CREATE TABLE `person` (
    `id` INT UNSIGNED NOT NULL AUTO_INCREMENT,
    `name` varchar(255) NOT NULL,
    ...
    PRIMARY KEY (`id`)
) ENGINE=InnoDB DEFAULT CHARSET=utf8;

CREATE TABLE `relationships` (
    `id` int unsigned NOT NULL AUTO_INCREMENT,
    `child` INT UNSIGNED NOT NULL,
    `mother` INT UNSIGNED NOT NULL,
    `father` INT UNSIGNED NOT NULL,
    PRIMARY KEY (`id`),
    UNIQUE KEY(`child`),
    FOREIGN KEY (`child`) REFERENCES person(id) ON DELETE RESTRICT ON UPDATE CASCADE,
    FOREIGN KEY (`mother`) REFERENCES person(id) ON DELETE RESTRICT ON UPDATE CASCADE,
    FOREIGN KEY (`father`) REFERENCES person(id) ON DELETE RESTRICT ON UPDATE CASCADE
) ENGINE=InnoDB DEFAULT CHARSET=utf8;

Since a child can have only one father and one mother (at least genetically until very recently), I set a unique key on the child column. If your situation allows for the data type (in this case person), to have any number of "parents" (multiple inheritance) then you would just remove this restriction. If the number of parents is always fixed, then you would keep the restriction and have that many columns in the relationships table.

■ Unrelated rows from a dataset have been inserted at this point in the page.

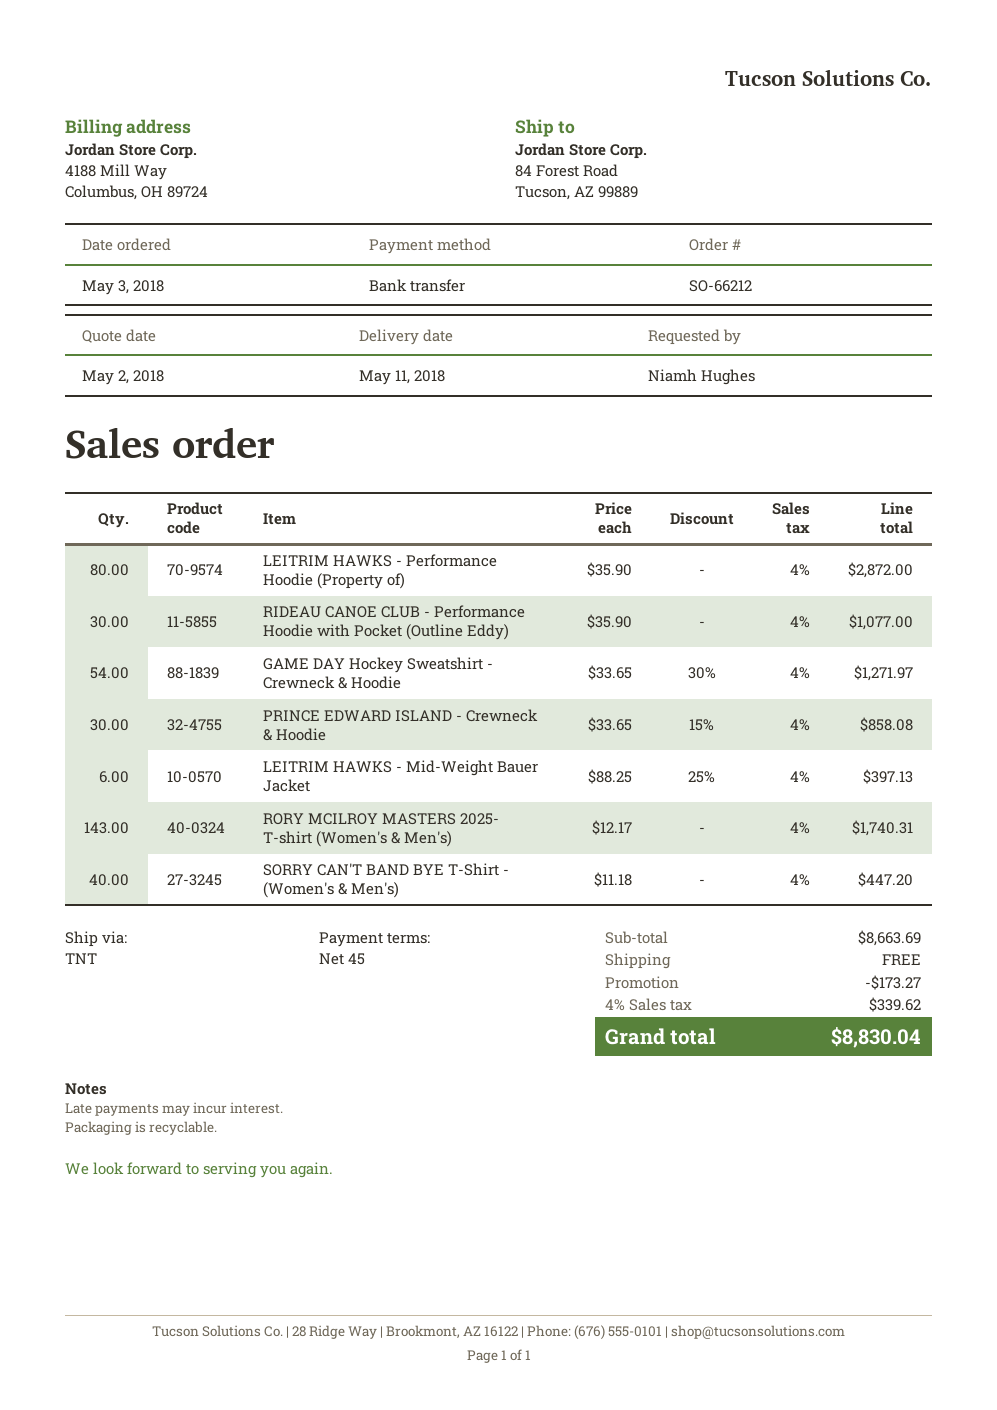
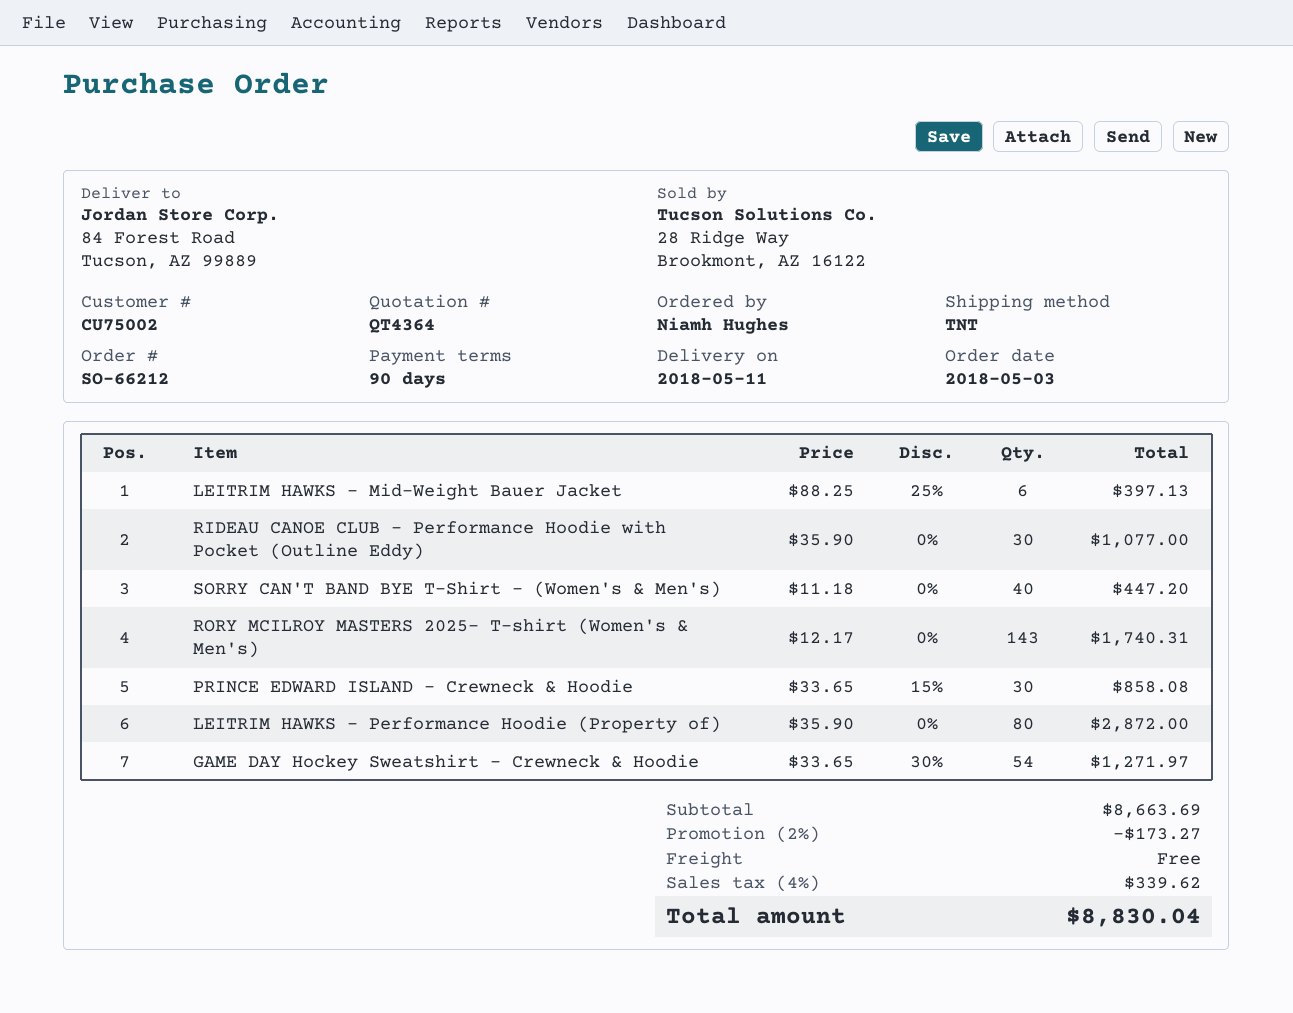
payment terms: 45 days -> 90 days

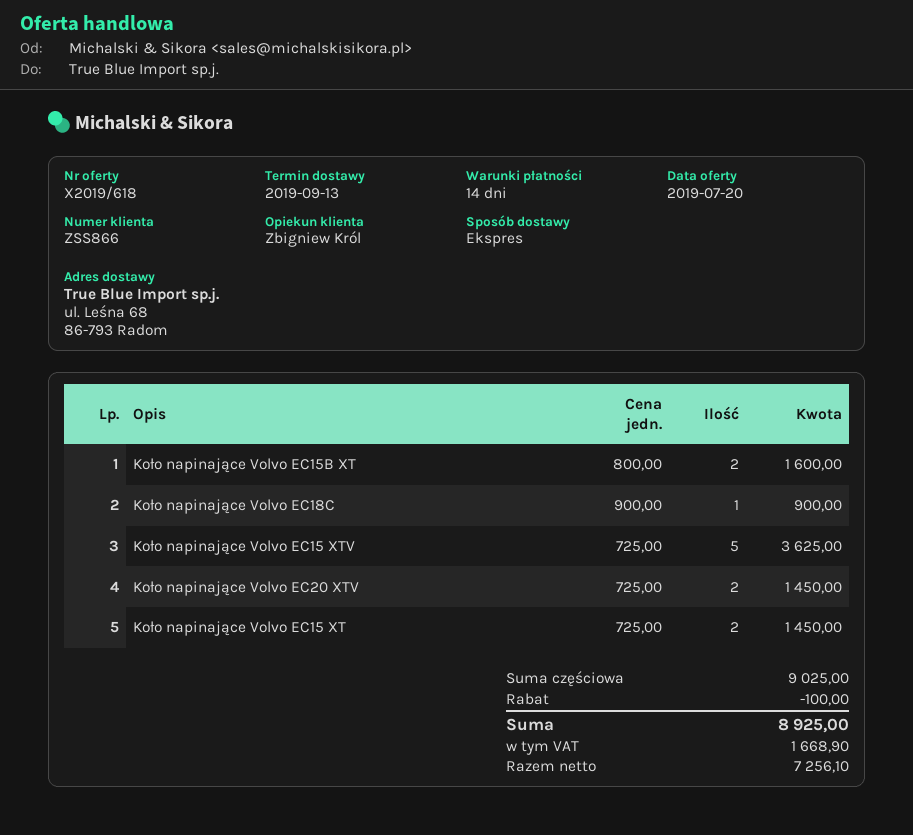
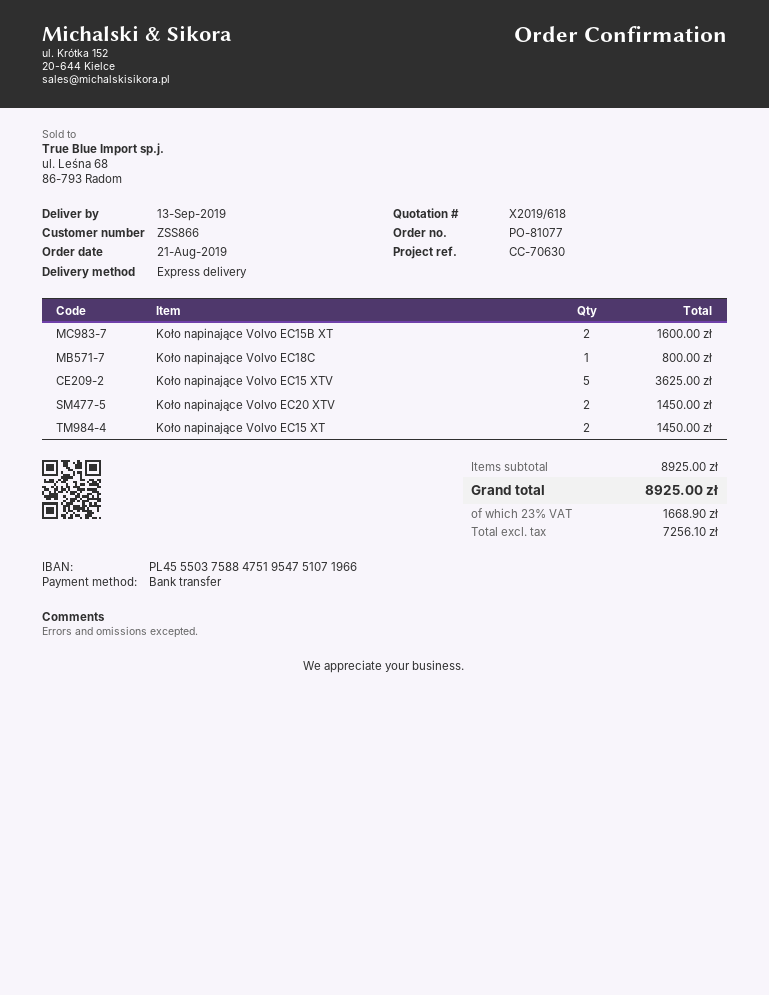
Koło napinające Volvo EC18C: 1 for 900.00 -> 1 for 800.00
subtotal: 9025.00 -> 8925.00
discount: 100.00 -> none

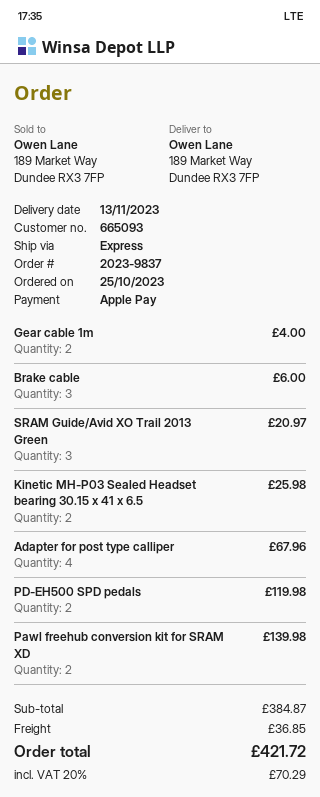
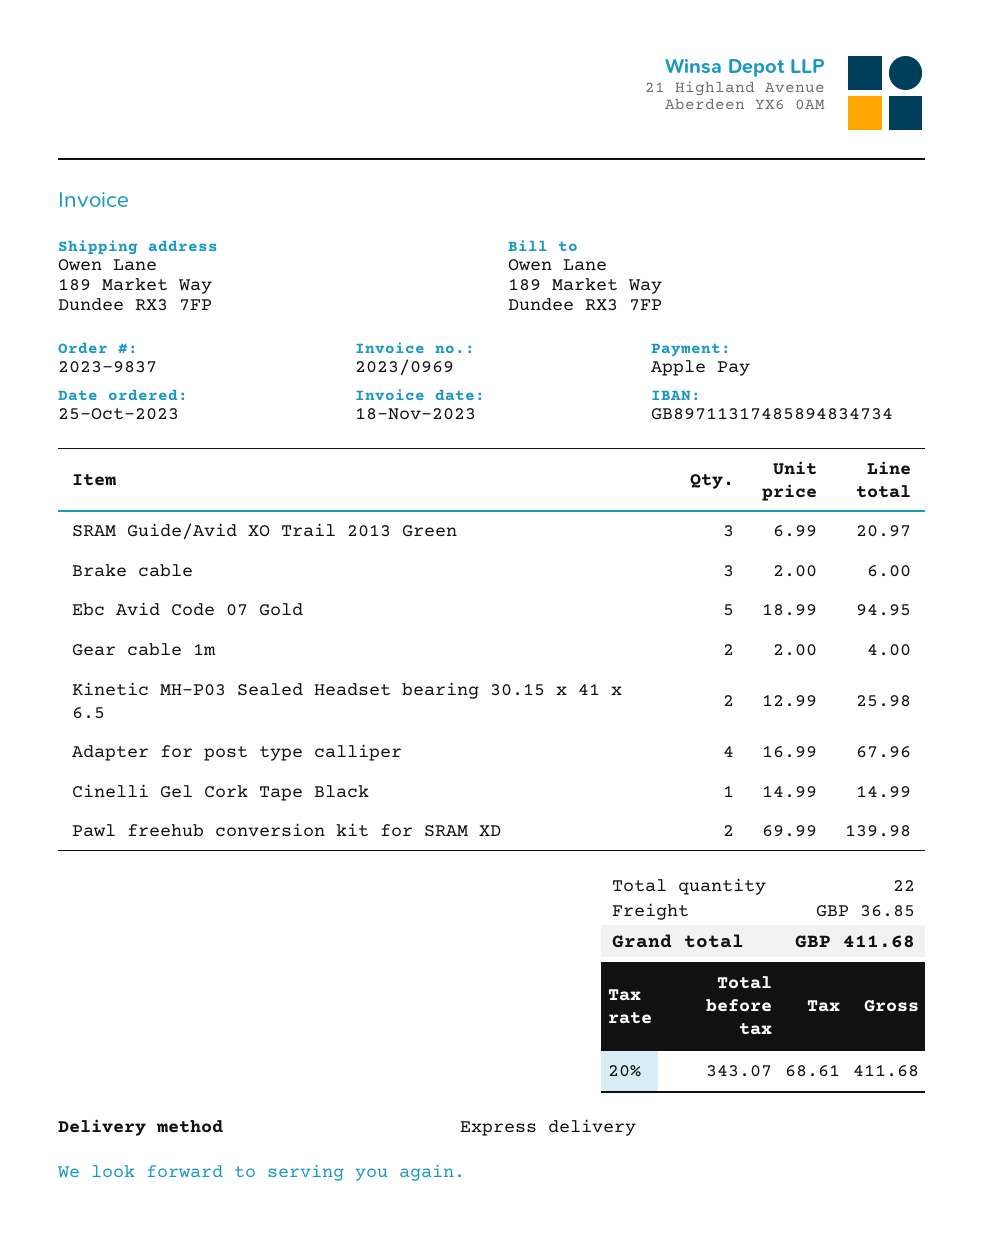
PD-EH500 SPD pedals: 2 for 119.98 -> none
Ebc Avid Code 07 Gold: none -> 5 for 94.95
Cinelli Gel Cork Tape Black: none -> 1 for 14.99
tax: 20% = 70.29 -> 20% = 68.61
total: 421.72 -> 411.68

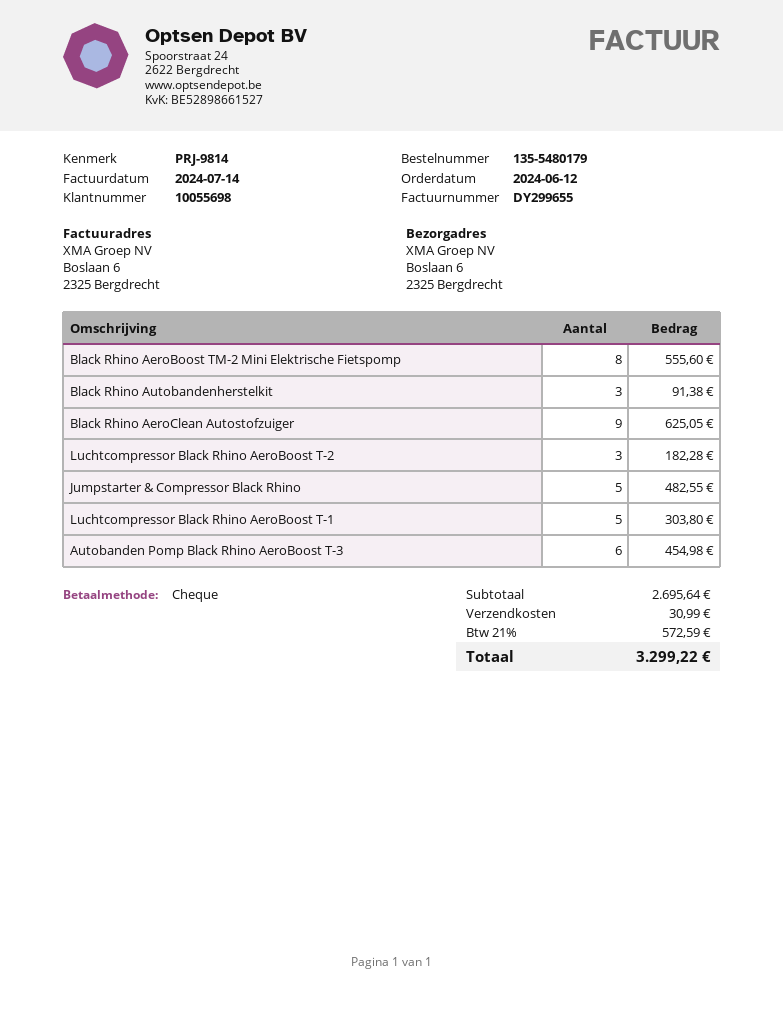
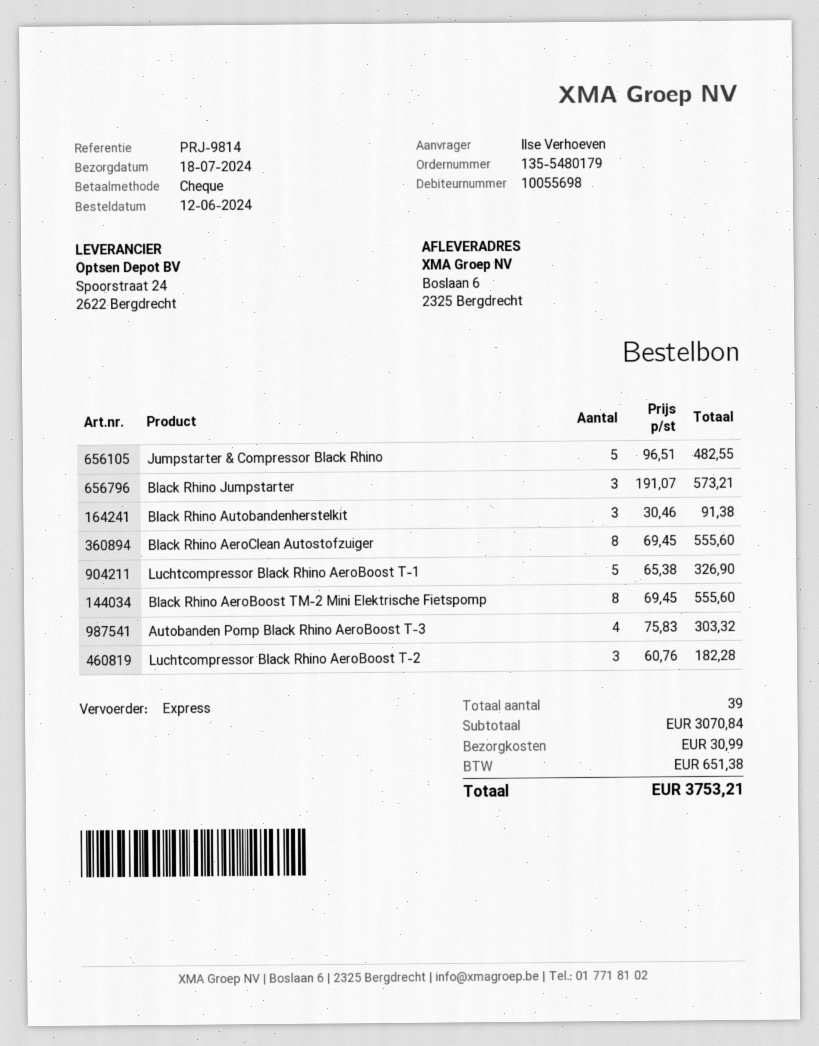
Black Rhino AeroClean Autostofzuiger: 9 for 625.05 -> 8 for 555.60
Luchtcompressor Black Rhino AeroBoost T-1: 5 for 303.80 -> 5 for 326.90
Autobanden Pomp Black Rhino AeroBoost T-3: 6 for 454.98 -> 4 for 303.32
Black Rhino Jumpstarter: none -> 3 for 573.21
subtotal: 2695.64 -> 3070.84
tax: 572.59 -> 651.38
total: 3299.22 -> 3753.21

Having this structure ensures that all changes to the IDs "ripple through" appropriately, and that you never end up with "junk IDs" because you deleted a person and forgot to update their parents or children. The only disadvantage of this structure is that there is no way to force a relationship row to exist for every row in the persons table. Thus you could have a person who has no parents specified, but you have to start somewhere, and I guess in this case they would be Adam and Eve.